## Your instructions
Lines with the word "justify" are the ones wanted. Copy each of them from the entries below.

Web interface edit records:
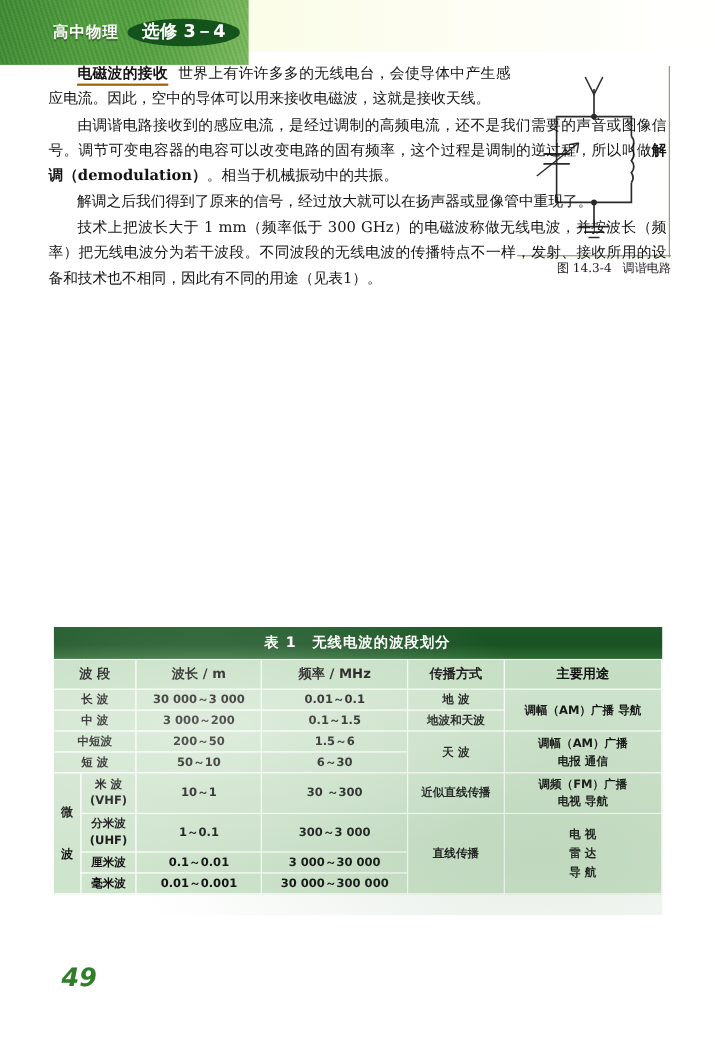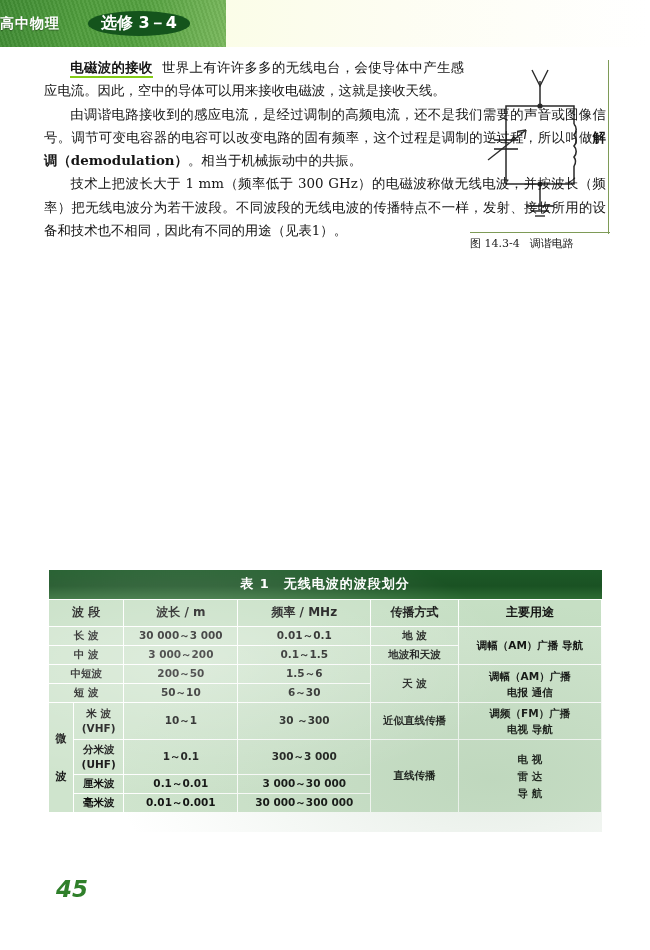--- a/index.html
+++ b/index.html
@@ -5,24 +5,24 @@
   html,body{margin:0;padding:0;}
   body{
     width:650px;height:950px;
     background:#ffffff;
     font-family:"DejaVu Serif","Liberation Serif",serif;
     position:relative;overflow:hidden;
   }
 
   
   #header-bar{
-    position:absolute;left:0;top:0;width:226px;height:47px;
+    position:absolute;left:0;top:0;width:226px;height:59px;
     background:linear-gradient(100deg,#3f8a33 0%,#4f9c3c 35%,#53a03f 60%,#79b85c 100%);
-    display:flex;align-items:center;justify-content:flex-start;
-    box-sizing:border-box;padding-right:8px;gap:20px;
+    display:flex;align-items:center;justify-content:flex-end;
+    box-sizing:border-box;padding-right:8px;
   }
   #header-bar::after{
     content:"";position:absolute;left:0;top:0;right:0;bottom:0;
     background:
       repeating-linear-gradient(72deg,rgba(255,255,255,.05) 0 2px,rgba(0,0,0,.04) 2px 4px);
     pointer-events:none;
   }
   .hdr-title{
     color:#ffffff;font-size:14px;font-weight:bold;letter-spacing:1px;
     position:relative;z-index:2;
@@ -50,30 +50,30 @@
   .para{
     font-size:13.4px;line-height:23.3px;color:#141414;
     text-align:justify;text-justify:inter-ideograph;
     margin:0 0 0 0;
     font-family:"DejaVu Serif","Liberation Serif",serif;
   }
   .para .ind{display:inline-block;width:26px;}
   .para b{font-weight:bold;}
   .term-hl{
     font-weight:bold;
-    border-bottom:2px solid #84cc16;
+    border-bottom:2px solid #a16207;
     padding-bottom:1px;
   }
   
   .narrow{width:420px;}
 
   
   #figure{
     position:absolute;left:470px;top:60px;width:140px;
-    text-align:left;
+    text-align:right;
   }
   #figure .cap{
     margin-top:4px;font-size:11px;color:#1a1a1a;
     font-family:"DejaVu Serif","Liberation Serif",serif;
     white-space:nowrap;
   }
   #figure .cap .gap{display:inline-block;width:10px;}
   #fig-rule{
     position:absolute;left:470px;top:232px;width:140px;height:0;
     border-top:1.5px solid #7e9b57;
@@ -180,20 +180,21 @@
 
 <div id="article">
 
   <p class="para narrow"><span class="ind"></span><span class="term-hl">电磁波的接收</span>&nbsp;&nbsp;<span>世界上有许许多多的无线电台，会使导体中产生感应电流。因此，空中的导体可以用来接收电磁波，这就是接收天线。</span></p>
 
 
 
 
   <p class="para"><span class="ind"></span><span>由调谐电路接收到的感应电流，是经过调制的高频电流，还不是我们需要的声音或图像信号。调节可变电容器的电容可以改变电路的固有频率，这个过程是调制的逆过程，所以叫做</span><b>解调（demodulation）</b><span>。相当于机械振动中的共振。</span></p>
 
+  <p class="para"><span class="ind"></span><span>解调之后我们得到了原来的信号，经过放大就可以在扬声器或显像管中重现了。</span></p>
 
   <p class="para"><span class="ind"></span><span>技术上把波长大于 1 mm（频率低于 300 GHz）的电磁波称做无线电波，并按波长（频率）把无线电波分为若干波段。不同波段的无线电波的传播特点不一样，发射、接收所用的设备和技术也不相同，因此有不同的用途（见表1）。</span></p>
 
 </div>
 
 <table id="wave-table">
   <tbody>
       <tr class="ttl-row">
     <td colspan="6"><span>表 1</span><span class="gap"></span><span>无线电波的波段划分</span></td>
   </tr>
@@ -280,13 +281,13 @@
 
   <tr>
     <td>毫米波</td>
     <td>0.01～0.001</td>
     <td>30 000～300 000</td>
   </tr>
 </tbody>
   </table>
 <div id="table-shade"></div>
 
-<div id="page-num">45</div>
+<div id="page-num">49</div>
 
 </body></html>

## Written reply
-    display:flex;align-items:center;justify-content:flex-start;
+    display:flex;align-items:center;justify-content:flex-end;
     text-align:justify;text-justify:inter-ideograph;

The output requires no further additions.